Après la fin de la Seconde Guerre mondiale, l’usine DKW de Zschopau est démantelée par les forces d’occupation soviétiques. Les machines et les équipements sont transférés en Union soviétique. Des ingénieurs de DKW à Zschopau sont également envoyés à Ijevsk afin d’y contribuer à la relance de la production de motos. L’histoire de la NZ 350 ne s’arrête pas là : à partir de 1946, l’Union soviétique produit l’IZh-350, largement inspirée sur le plan technique de la DKW NZ 350. Jusqu’en 1951, plus de 127 000 exemplaires sont fabriqués.
Ces derniers jours, des éléments de l’équipement d’origine ont également été mis au jour dans le lit asséché du Danube, en même temps que la moto de la Wehrmacht, dont un jerrican d’essence, un harnais en Y et un étui de baïonnette.
Le harnais en Y était un harnais de port en cuir, passé sur les épaules et relié à l’avant et à l’arrière à d’autres sangles. Il servait à fixer l’équipement sur le corps, par exemple le sac à pain, les pochettes de munitions ou la gourde. La désignation "Y" vient de la forme des bretelles.
L’étui de baïonnette désigne le support de baïonnette fixé au ceinturon ou à l’équipement. La baïonnette y est portée lorsqu’elle n’est pas montée sur le fusil.

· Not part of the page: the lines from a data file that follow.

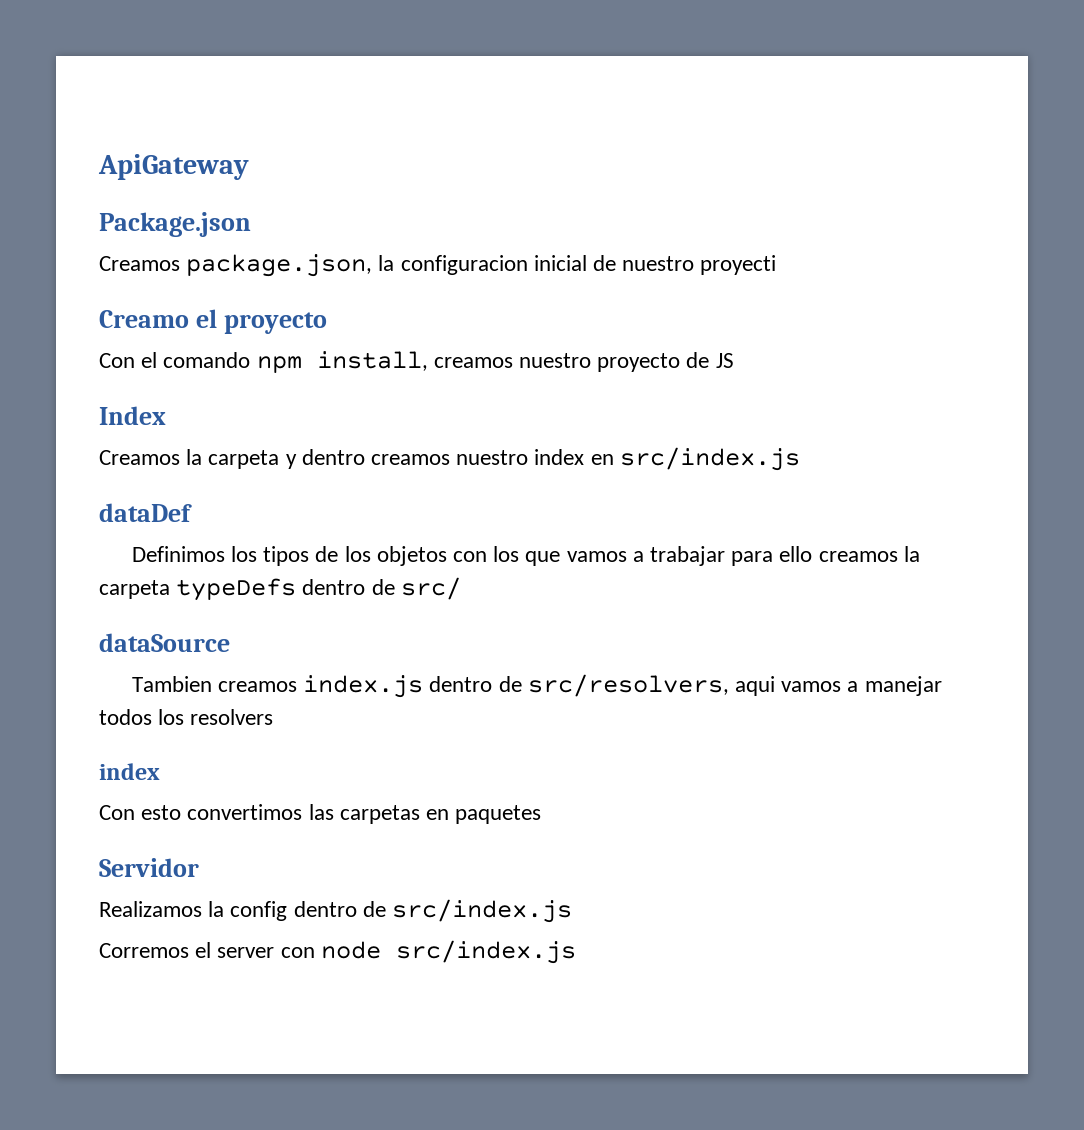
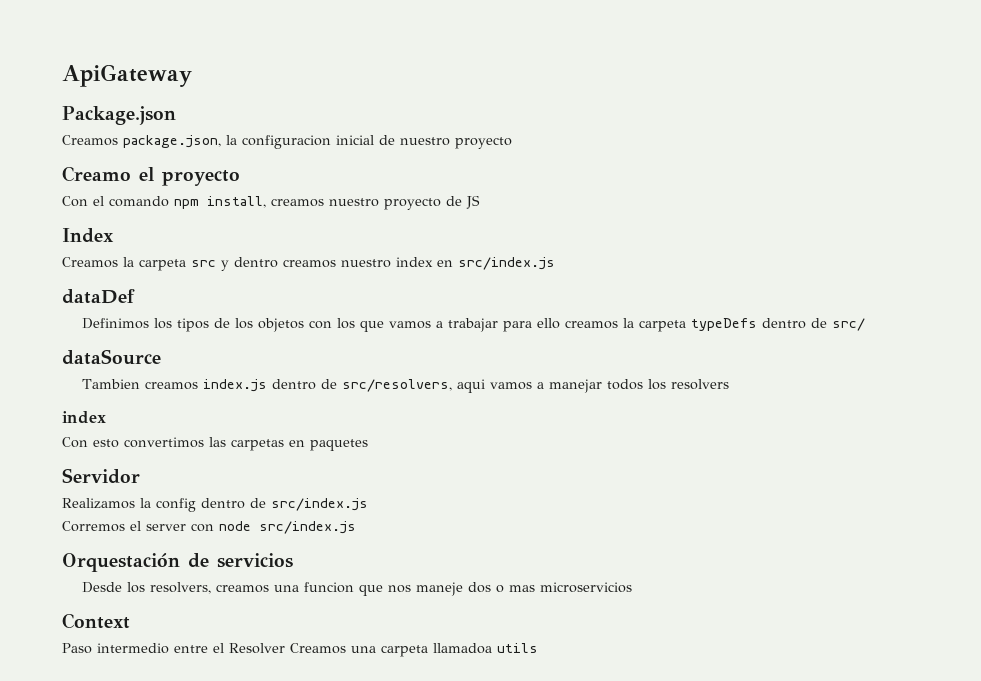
[700,255,777,275] proyecti -> [455,137,512,149] proyecto
(280, 459) none -> [191,260,216,267] src
(576, 952) none -> [62,553,293,572] [81,582,632,596] [62,613,130,629] [62,643,538,657] // Orquestación de servicios // Desde los resolvers, creamos una funcion que nos maneje dos o mas microservicios // Context // Paso intermedio entre el Resolver Creamos una carpeta llamadoa utils

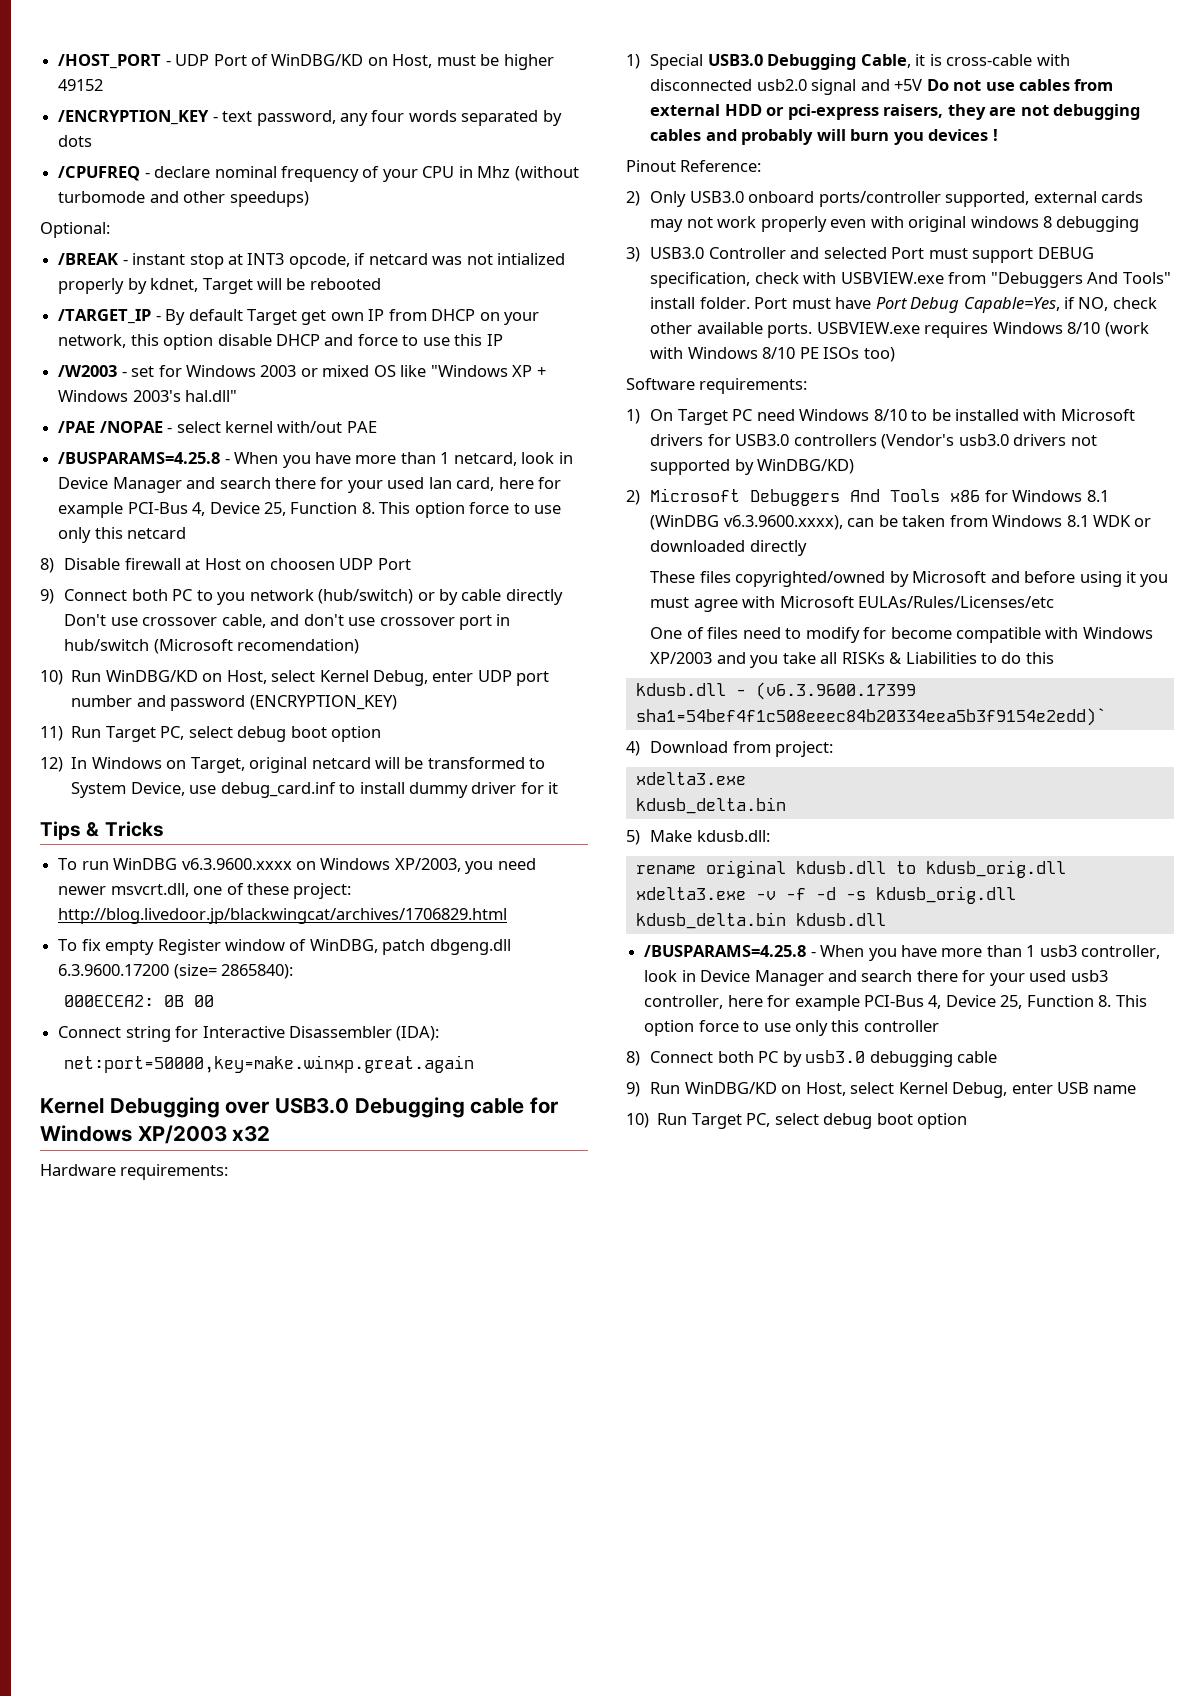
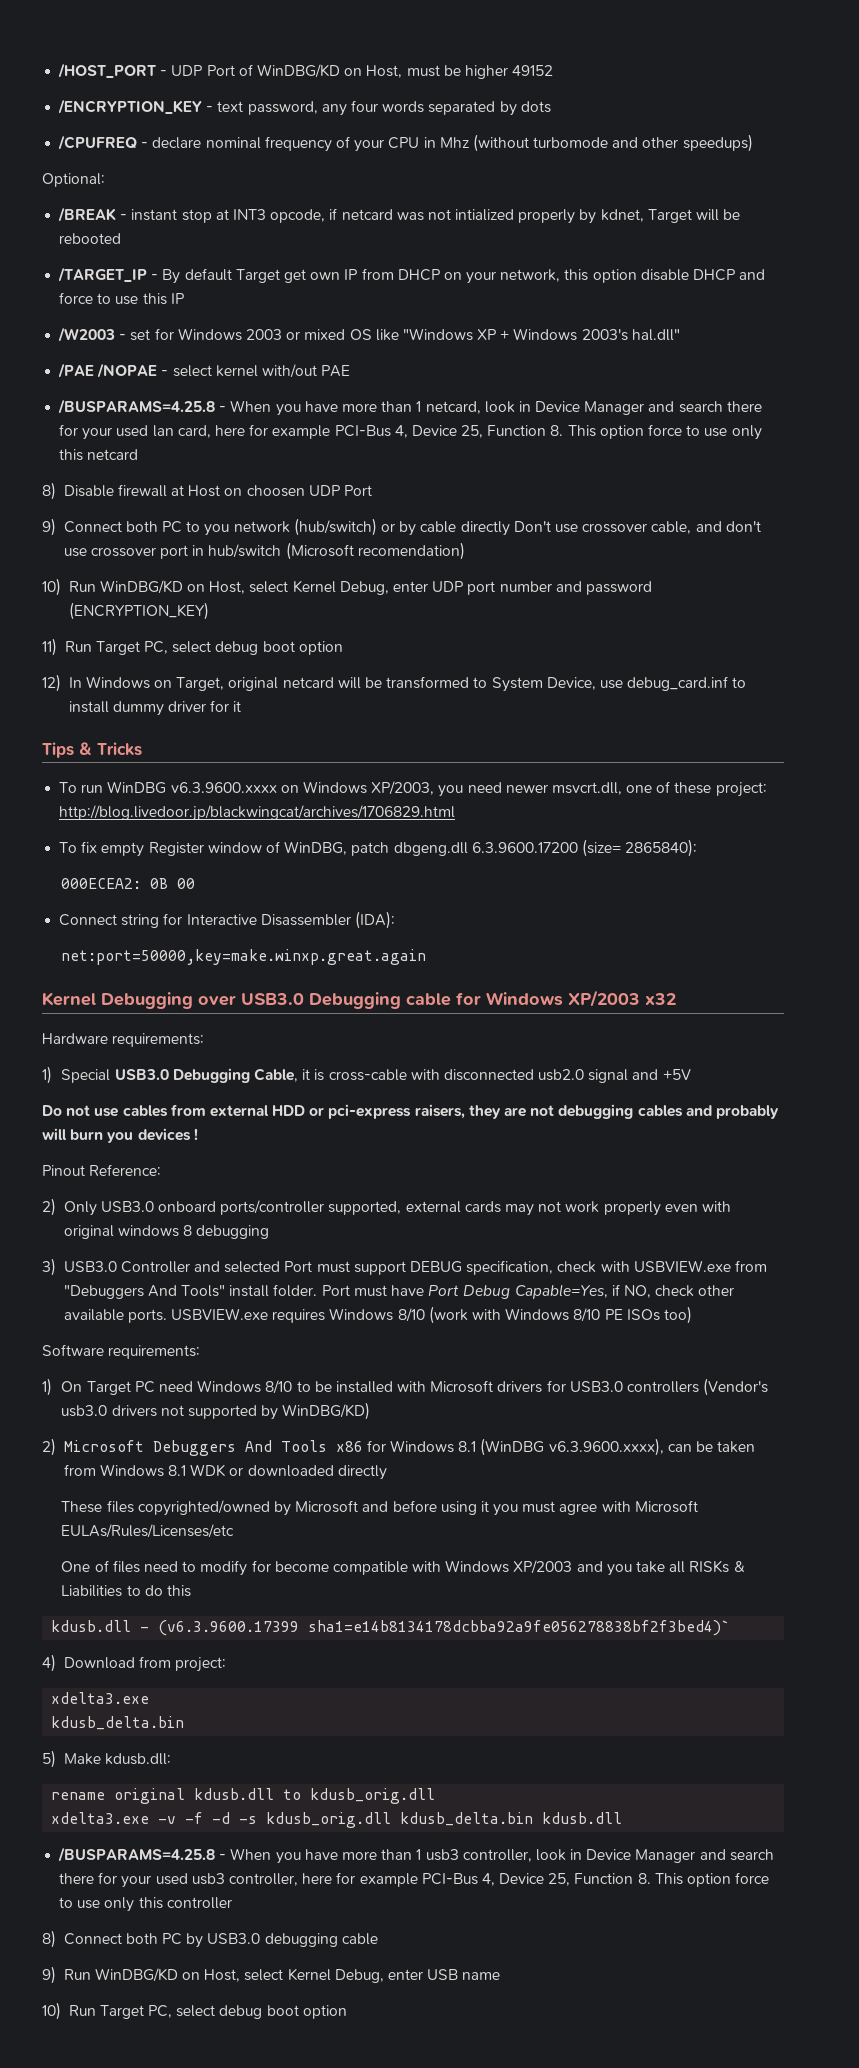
(923, 85) none -> (691, 1074) //
[635,708,1106,726] sha1=54bef4f1c508eeec84b20334eea5b3f9154e2edd)` -> [308,1620,731,1636] sha1=e14b8134178dcbba92a9fe056278838bf2f3bed4)`
[805,1050,866,1063] usb3.0 -> [207,1933,261,1944] USB3.0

Sous la moto, les restes de deux soldats allemands ont été découverts. Leurs plaques d’identité, intactes, pourraient pour la première fois, plus de 80 ans après les faits, apporter des informations sur leur identité et leur destin. Un insigne de manche dit "Kuban" a également été mis au jour.
Cet insigne pourrait indiquer que son porteur avait auparavant été engagé sur la tête de pont de Kuban, dans le Caucase.
Pour l’heure, on suppose que les restes des deux hommes sont ceux du conducteur et du passager de la moto. Il existe toutefois une explication alternative possible : l’Institut hongrois d’histoire militaire (source en allemand) (source en hongrois) estime qu’il pourrait s’agir à cet endroit d’une fosse de débris de guerre ou de déchets créée après la fin du siège. Munition et matériel y auraient apparemment été jetés, entre autres.
La configuration des découvertes ne permet donc pas, à elle seule, de conclure avec certitude que les deux hommes se trouvaient sur la DKW au moment de leur mort.